La
désignation d'un nouveau premier ministre est une délivrance que
tout le pays accueille avec soulagement.
Au
terme d'une interminable chikaya, les partis politiques se sont
finalement réconciliés autour du nom d'un inconnu. Sous la pression
conjuguée de la rue, des milieux d'affaires, des syndicats et des
diplomates étrangers Mehdi Jomaâ a été appelé à former un
nouveau gouvernement.
Personne
ne connaît
les opinions de ce technocrate qui occupait jusqu'à présent le
ministère de l'industrie. Est-il homme d'argent ? De
conviction ? De religion ? Nul ne sait. Il n'est pas
partisan c'est le plus important. Il est supposé compétent et pour
l'heure, c'est bien suffisant !
Son
casting correspond parfaitement au souhait de la population.
C'est
un natif du juste milieu : ni Sud, ni Nord, un peu Sahel, mais
pas trop. Mahdia, petit port de pêche est la plus belle des cartes
postales de Tunisie. La cité est prospère mais elle n'aime pas
s'exhiber. Ses habitants, descendants d'immigrés andalous ont
conservé de leurs ancêtres les talents de négociants patients.

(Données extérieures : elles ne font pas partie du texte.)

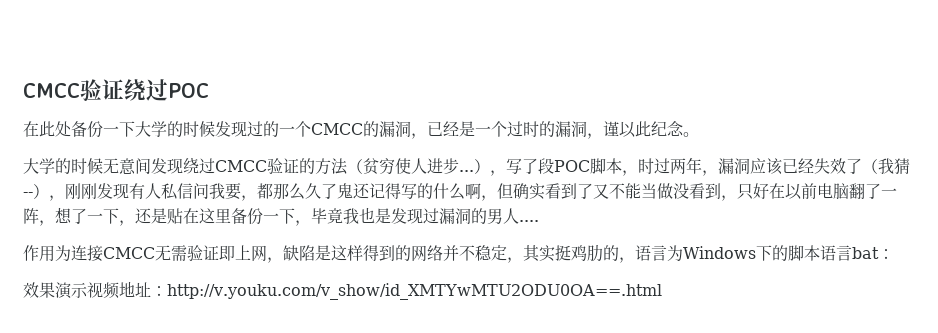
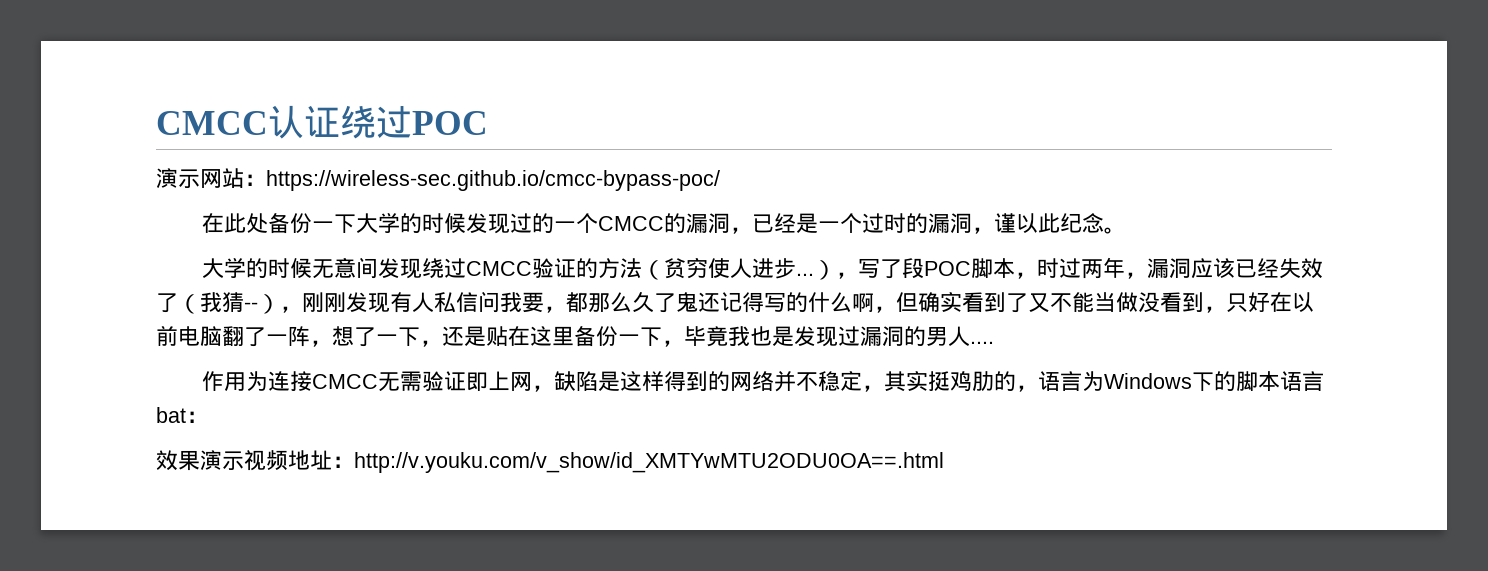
- CMCC验证绕过POC
+ CMCC认证绕过POC
+ 演示网站：https://wireless-sec.github.io/cmcc-bypass-poc/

Mahdia, c'est la Tunisie apaisante. Le nouveau chef du gouvernement
qui aura pour lointaine et dernière demeure le plus beau des
cimetières marins
du monde ne peut-être méchant ! D'évidence, ce jour funeste
n'est pas pour demain car il est jeune. Pensez, cinquante ans
seulement ! C'est un gamin par rapport aux nombreux postulants
septua, octo, et même nonagénaires qui se bousculaient au portillon
et voulaient imposer à la juvénile Tunisie révoltée une
gérontocratie de bavards.
Mehdi
Jomaâ est un besogneux, un gagneur de pain, un khobsiste au parcours
banal. Il est à l'image de milliers de Tunisiens.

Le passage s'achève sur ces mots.